▸ WORK ITEM
Copy whichever lines of the data hold the word "mark".
GIVEN INFORMATION Block Start
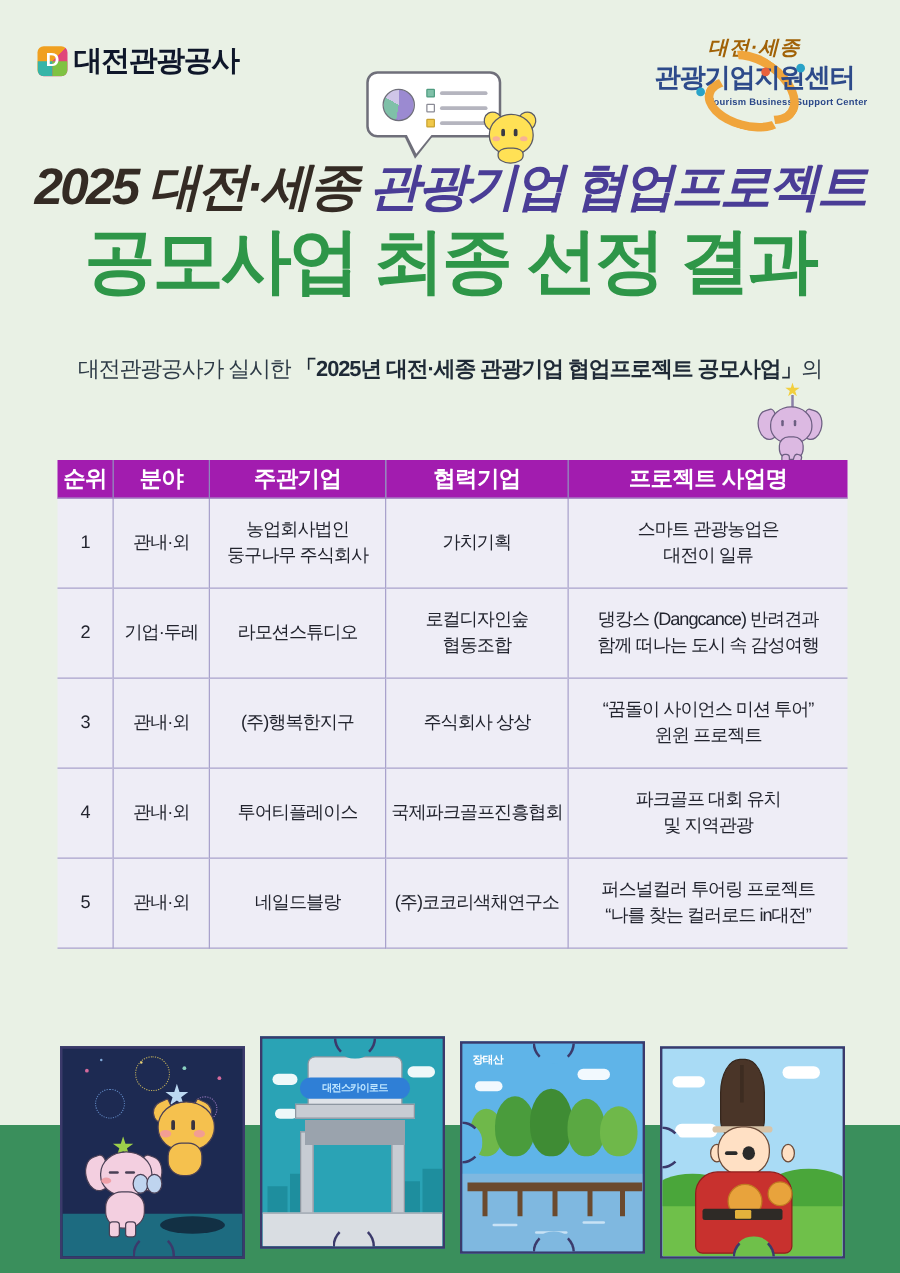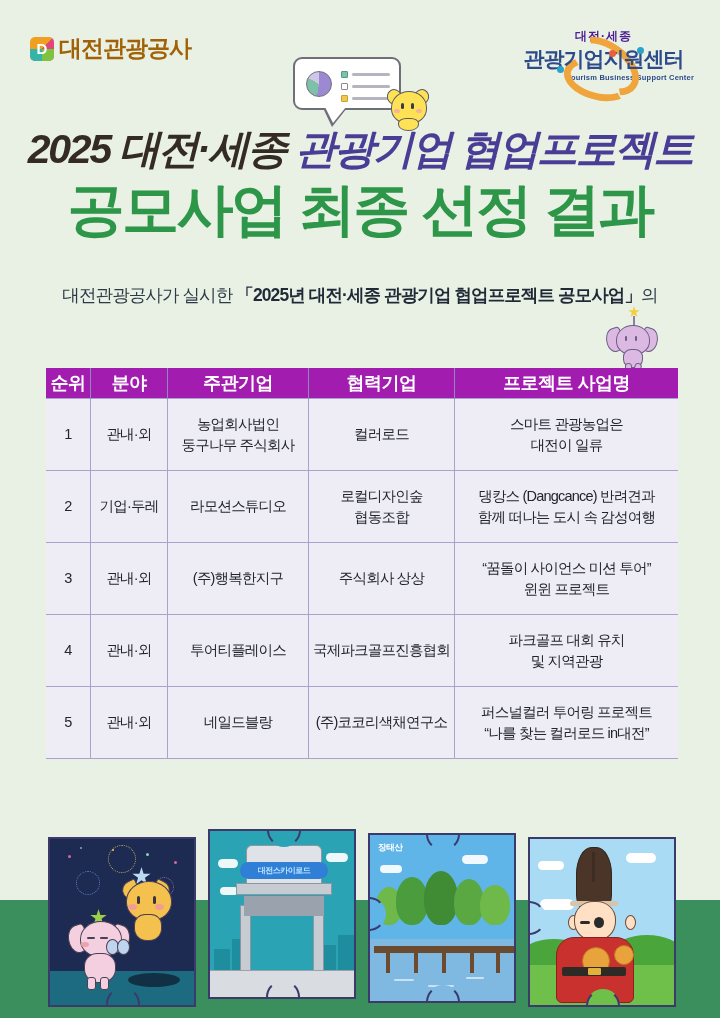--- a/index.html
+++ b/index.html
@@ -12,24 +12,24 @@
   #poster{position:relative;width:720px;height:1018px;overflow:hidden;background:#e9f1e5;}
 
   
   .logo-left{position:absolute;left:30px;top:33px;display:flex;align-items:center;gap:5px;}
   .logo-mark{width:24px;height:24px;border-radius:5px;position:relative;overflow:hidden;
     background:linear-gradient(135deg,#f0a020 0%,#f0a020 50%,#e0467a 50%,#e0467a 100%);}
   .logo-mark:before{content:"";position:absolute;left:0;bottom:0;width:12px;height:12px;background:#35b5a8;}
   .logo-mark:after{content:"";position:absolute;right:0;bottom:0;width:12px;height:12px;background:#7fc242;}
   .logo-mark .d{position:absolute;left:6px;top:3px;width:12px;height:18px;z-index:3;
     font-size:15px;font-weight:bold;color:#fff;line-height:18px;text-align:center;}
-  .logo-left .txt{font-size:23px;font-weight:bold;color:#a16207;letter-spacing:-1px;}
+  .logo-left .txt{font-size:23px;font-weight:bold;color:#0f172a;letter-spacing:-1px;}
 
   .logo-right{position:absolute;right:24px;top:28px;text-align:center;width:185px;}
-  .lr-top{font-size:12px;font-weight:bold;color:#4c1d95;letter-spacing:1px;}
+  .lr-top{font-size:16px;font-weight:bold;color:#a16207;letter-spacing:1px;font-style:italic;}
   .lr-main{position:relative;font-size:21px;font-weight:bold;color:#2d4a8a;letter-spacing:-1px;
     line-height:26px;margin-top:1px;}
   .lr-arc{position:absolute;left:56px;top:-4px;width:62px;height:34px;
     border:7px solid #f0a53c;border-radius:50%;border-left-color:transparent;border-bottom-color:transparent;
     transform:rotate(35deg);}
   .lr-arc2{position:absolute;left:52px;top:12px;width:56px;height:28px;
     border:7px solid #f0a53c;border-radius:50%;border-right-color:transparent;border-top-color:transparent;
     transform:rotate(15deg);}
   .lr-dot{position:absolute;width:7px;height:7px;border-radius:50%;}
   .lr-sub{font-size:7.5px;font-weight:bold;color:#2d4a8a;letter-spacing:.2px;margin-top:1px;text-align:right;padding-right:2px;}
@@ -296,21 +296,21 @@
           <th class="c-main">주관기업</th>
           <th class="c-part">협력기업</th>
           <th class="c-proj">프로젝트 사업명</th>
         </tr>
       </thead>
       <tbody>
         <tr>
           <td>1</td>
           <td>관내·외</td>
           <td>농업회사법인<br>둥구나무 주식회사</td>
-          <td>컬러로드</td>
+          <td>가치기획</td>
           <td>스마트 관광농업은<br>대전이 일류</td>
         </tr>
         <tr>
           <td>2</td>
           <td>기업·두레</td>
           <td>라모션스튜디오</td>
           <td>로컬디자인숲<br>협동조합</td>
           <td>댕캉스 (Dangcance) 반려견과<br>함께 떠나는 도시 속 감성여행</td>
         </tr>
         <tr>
GIVEN INFORMATION Block End
▸ RESPONSE AREA
   .logo-mark{width:24px;height:24px;border-radius:5px;position:relative;overflow:hidden;
   .logo-mark:before{content:"";position:absolute;left:0;bottom:0;width:12px;height:12px;background:#35b5a8;}
   .logo-mark:after{content:"";position:absolute;right:0;bottom:0;width:12px;height:12px;background:#7fc242;}
   .logo-mark .d{position:absolute;left:6px;top:3px;width:12px;height:18px;z-index:3;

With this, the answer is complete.